Return verbatim the line containing "[204,25,288,46] 21. juli" together with all lines that follow it, through the end of the records.

====== Task inputs

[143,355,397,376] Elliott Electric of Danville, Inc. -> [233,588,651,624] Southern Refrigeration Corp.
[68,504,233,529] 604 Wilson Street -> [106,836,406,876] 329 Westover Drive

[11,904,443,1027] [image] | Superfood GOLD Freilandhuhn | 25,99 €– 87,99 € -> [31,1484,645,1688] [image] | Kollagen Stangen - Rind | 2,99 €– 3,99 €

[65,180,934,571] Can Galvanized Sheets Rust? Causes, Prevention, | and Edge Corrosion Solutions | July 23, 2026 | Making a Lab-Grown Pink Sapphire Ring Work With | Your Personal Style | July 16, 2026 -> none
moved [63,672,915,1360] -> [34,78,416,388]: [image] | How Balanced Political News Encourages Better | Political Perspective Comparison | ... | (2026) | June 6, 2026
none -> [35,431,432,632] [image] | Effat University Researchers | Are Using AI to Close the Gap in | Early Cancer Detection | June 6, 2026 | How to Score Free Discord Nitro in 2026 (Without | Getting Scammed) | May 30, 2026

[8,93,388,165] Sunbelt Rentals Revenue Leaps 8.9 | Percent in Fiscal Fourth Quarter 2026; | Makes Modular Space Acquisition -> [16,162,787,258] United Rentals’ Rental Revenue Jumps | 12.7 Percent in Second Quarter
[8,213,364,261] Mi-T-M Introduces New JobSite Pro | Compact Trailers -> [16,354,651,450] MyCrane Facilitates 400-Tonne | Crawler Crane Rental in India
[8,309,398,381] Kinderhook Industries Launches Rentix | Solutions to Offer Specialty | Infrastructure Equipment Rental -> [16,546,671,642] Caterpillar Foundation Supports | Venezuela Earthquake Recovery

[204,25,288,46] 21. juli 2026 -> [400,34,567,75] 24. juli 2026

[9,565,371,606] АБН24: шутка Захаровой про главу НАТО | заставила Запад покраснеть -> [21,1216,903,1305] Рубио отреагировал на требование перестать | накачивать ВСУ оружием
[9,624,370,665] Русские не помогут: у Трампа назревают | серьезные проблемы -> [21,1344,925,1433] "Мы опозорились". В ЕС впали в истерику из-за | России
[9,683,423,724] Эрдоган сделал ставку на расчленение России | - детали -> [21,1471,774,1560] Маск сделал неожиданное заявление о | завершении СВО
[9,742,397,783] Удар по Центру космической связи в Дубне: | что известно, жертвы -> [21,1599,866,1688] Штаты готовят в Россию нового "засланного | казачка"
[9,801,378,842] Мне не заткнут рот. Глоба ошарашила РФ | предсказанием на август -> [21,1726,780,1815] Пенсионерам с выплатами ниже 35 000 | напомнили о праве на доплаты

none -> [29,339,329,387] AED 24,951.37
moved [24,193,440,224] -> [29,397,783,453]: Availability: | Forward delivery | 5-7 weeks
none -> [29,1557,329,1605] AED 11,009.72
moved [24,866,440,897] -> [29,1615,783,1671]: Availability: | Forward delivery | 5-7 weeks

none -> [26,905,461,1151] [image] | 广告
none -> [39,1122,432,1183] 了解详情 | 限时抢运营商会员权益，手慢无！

============

Expected answer
[204,25,288,46] 21. juli 2026 -> [400,34,567,75] 24. juli 2026

[9,565,371,606] АБН24: шутка Захаровой про главу НАТО | заставила Запад покраснеть -> [21,1216,903,1305] Рубио отреагировал на требование перестать | накачивать ВСУ оружием
[9,624,370,665] Русские не помогут: у Трампа назревают | серьезные проблемы -> [21,1344,925,1433] "Мы опозорились". В ЕС впали в истерику из-за | России
[9,683,423,724] Эрдоган сделал ставку на расчленение России | - детали -> [21,1471,774,1560] Маск сделал неожиданное заявление о | завершении СВО
[9,742,397,783] Удар по Центру космической связи в Дубне: | что известно, жертвы -> [21,1599,866,1688] Штаты готовят в Россию нового "засланного | казачка"
[9,801,378,842] Мне не заткнут рот. Глоба ошарашила РФ | предсказанием на август -> [21,1726,780,1815] Пенсионерам с выплатами ниже 35 000 | напомнили о праве на доплаты

none -> [29,339,329,387] AED 24,951.37
moved [24,193,440,224] -> [29,397,783,453]: Availability: | Forward delivery | 5-7 weeks
none -> [29,1557,329,1605] AED 11,009.72
moved [24,866,440,897] -> [29,1615,783,1671]: Availability: | Forward delivery | 5-7 weeks

none -> [26,905,461,1151] [image] | 广告
none -> [39,1122,432,1183] 了解详情 | 限时抢运营商会员权益，手慢无！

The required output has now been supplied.